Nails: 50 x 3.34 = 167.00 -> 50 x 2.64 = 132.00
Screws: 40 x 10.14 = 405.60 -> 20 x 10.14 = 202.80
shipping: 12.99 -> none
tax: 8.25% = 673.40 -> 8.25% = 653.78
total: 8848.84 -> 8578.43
########################################
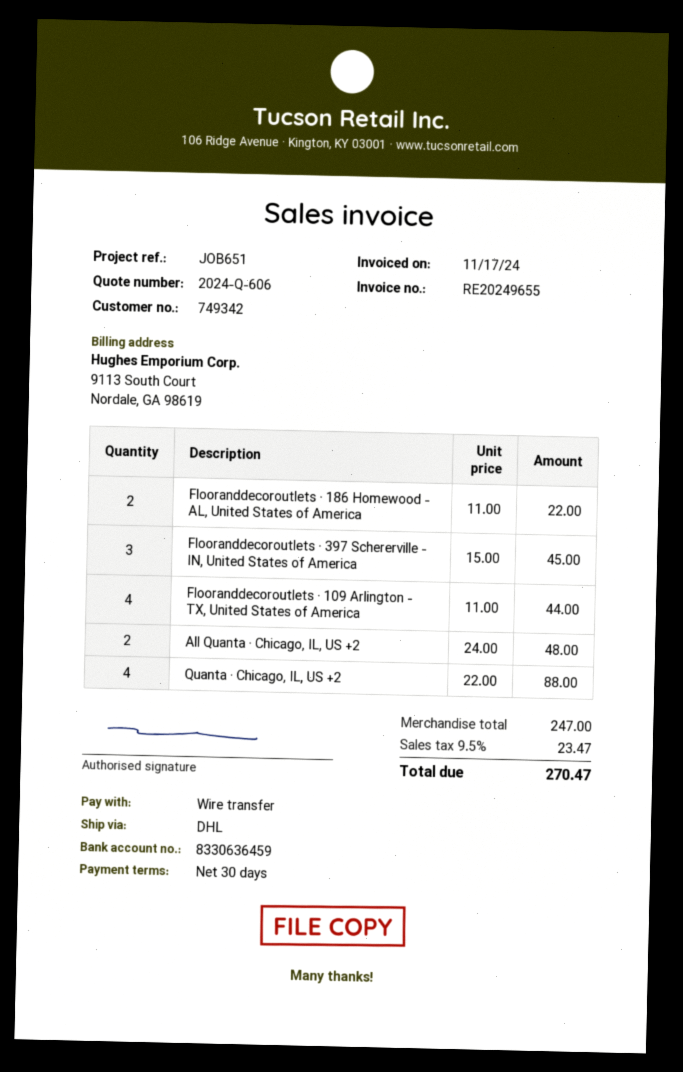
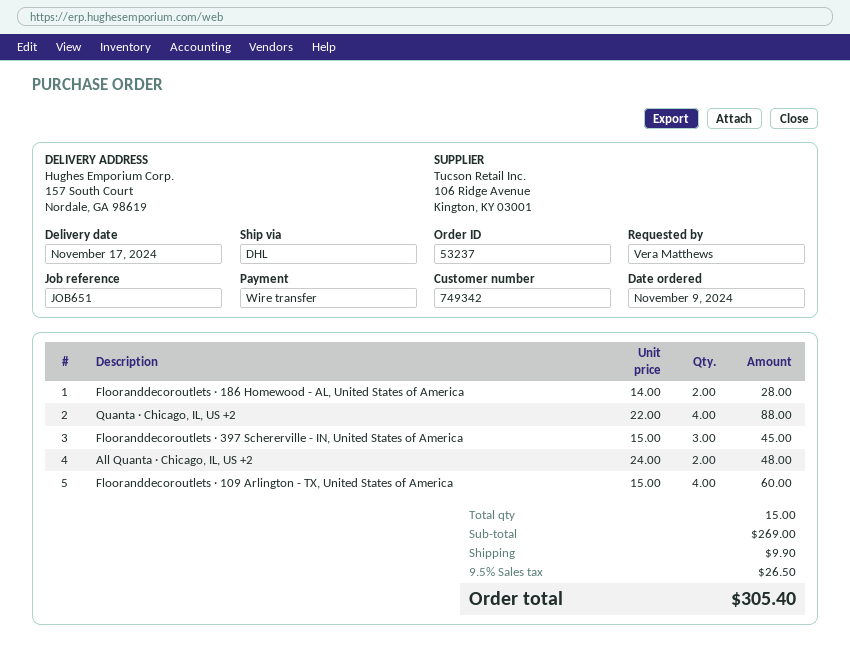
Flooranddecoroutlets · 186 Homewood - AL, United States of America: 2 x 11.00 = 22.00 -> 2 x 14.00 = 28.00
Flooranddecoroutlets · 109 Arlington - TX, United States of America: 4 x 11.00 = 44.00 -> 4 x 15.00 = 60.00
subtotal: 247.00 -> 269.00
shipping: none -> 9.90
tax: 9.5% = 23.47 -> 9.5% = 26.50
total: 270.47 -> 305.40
########################################
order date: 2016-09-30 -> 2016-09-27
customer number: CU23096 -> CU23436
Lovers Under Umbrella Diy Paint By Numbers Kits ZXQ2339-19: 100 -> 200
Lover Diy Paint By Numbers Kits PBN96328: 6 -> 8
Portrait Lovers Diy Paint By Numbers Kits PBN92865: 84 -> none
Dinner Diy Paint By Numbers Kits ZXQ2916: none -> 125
########################################
§ Exercise goal
The lines holding the word "United" are the answer. Pull them out of the records and copy them.

§ Result of this exercise
Flooranddecoroutlets · 186 Homewood - AL, United States of America: 2 x 11.00 = 22.00 -> 2 x 14.00 = 28.00
Flooranddecoroutlets · 109 Arlington - TX, United States of America: 4 x 11.00 = 44.00 -> 4 x 15.00 = 60.00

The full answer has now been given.